CJ, what I said was, they haven't produced "A SINGLE IMPORTANT INNOVATION in PC hardware or software". Something I stand by.
Now, if you want to talk about stuff that happened 30 ago that eventually made it into PCs, sure, there are those things -- but those innovations had nothing to do with the PC and far more to do with their own Big Iron platforms.
Even when something new comes around, like USB, it still looks a lot like something that existed on a mainframe decades ago. In this case, USB looks a lot like a channel processor, but smaller.
Yes, in the same sense that an Automatic transmission is similar to a Standard.

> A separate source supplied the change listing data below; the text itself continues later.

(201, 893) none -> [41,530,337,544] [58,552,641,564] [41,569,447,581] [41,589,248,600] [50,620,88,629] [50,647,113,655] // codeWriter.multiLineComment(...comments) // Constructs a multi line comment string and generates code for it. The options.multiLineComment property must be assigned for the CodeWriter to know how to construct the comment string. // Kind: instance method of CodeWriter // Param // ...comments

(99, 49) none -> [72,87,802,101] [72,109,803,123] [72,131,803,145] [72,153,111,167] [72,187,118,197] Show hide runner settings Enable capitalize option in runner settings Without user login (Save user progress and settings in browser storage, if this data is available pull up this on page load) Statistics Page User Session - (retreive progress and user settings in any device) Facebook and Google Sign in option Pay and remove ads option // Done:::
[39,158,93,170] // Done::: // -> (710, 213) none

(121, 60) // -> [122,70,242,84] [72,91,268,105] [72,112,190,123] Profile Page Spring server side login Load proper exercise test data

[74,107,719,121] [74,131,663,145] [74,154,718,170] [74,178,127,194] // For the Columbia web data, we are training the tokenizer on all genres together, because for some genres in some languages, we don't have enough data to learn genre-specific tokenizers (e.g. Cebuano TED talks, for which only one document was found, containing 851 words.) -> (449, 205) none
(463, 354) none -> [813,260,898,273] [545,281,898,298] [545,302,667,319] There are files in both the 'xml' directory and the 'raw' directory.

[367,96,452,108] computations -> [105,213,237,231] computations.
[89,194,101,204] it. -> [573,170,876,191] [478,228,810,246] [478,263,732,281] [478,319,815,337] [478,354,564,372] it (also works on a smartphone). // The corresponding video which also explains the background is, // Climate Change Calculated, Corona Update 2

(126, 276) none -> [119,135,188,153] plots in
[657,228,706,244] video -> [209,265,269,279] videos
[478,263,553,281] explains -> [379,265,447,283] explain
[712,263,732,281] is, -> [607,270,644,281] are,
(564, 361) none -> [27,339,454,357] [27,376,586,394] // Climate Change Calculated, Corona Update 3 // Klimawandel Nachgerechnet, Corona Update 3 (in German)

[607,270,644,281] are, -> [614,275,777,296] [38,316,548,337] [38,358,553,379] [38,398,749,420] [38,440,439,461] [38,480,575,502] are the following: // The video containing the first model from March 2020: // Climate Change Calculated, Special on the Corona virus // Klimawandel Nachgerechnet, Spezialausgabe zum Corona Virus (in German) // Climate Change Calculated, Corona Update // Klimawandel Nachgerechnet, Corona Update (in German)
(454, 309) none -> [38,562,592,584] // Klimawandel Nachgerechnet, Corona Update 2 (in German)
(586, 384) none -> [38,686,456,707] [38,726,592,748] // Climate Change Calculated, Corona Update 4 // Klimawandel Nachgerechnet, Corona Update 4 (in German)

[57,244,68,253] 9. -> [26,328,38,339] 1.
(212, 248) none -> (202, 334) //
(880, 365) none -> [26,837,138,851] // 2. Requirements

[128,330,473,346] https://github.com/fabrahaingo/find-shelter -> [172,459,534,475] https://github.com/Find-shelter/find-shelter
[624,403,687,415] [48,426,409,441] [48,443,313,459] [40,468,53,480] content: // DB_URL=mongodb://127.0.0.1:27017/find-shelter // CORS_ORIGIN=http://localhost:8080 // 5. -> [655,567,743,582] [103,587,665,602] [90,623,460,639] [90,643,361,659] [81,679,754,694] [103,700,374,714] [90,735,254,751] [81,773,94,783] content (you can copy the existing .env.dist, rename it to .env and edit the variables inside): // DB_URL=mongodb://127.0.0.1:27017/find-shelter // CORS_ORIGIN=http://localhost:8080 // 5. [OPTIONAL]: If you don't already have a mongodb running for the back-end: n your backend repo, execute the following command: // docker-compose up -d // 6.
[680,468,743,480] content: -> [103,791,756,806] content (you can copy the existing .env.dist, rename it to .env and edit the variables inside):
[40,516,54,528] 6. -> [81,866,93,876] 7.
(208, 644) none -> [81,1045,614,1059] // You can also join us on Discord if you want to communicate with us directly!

IBM likes high profit margins, so a cheap machine would probably start at $1500. And it wouldn't be nearly as powerful because Intel et al would not have had the profits to push x86 as far as it has come. Now, there might have been a commodity computer industry grow up around one of the RISC processors like ARM or MIPS running a unix knockoff like Linux or openBSD, but that might not have happened either.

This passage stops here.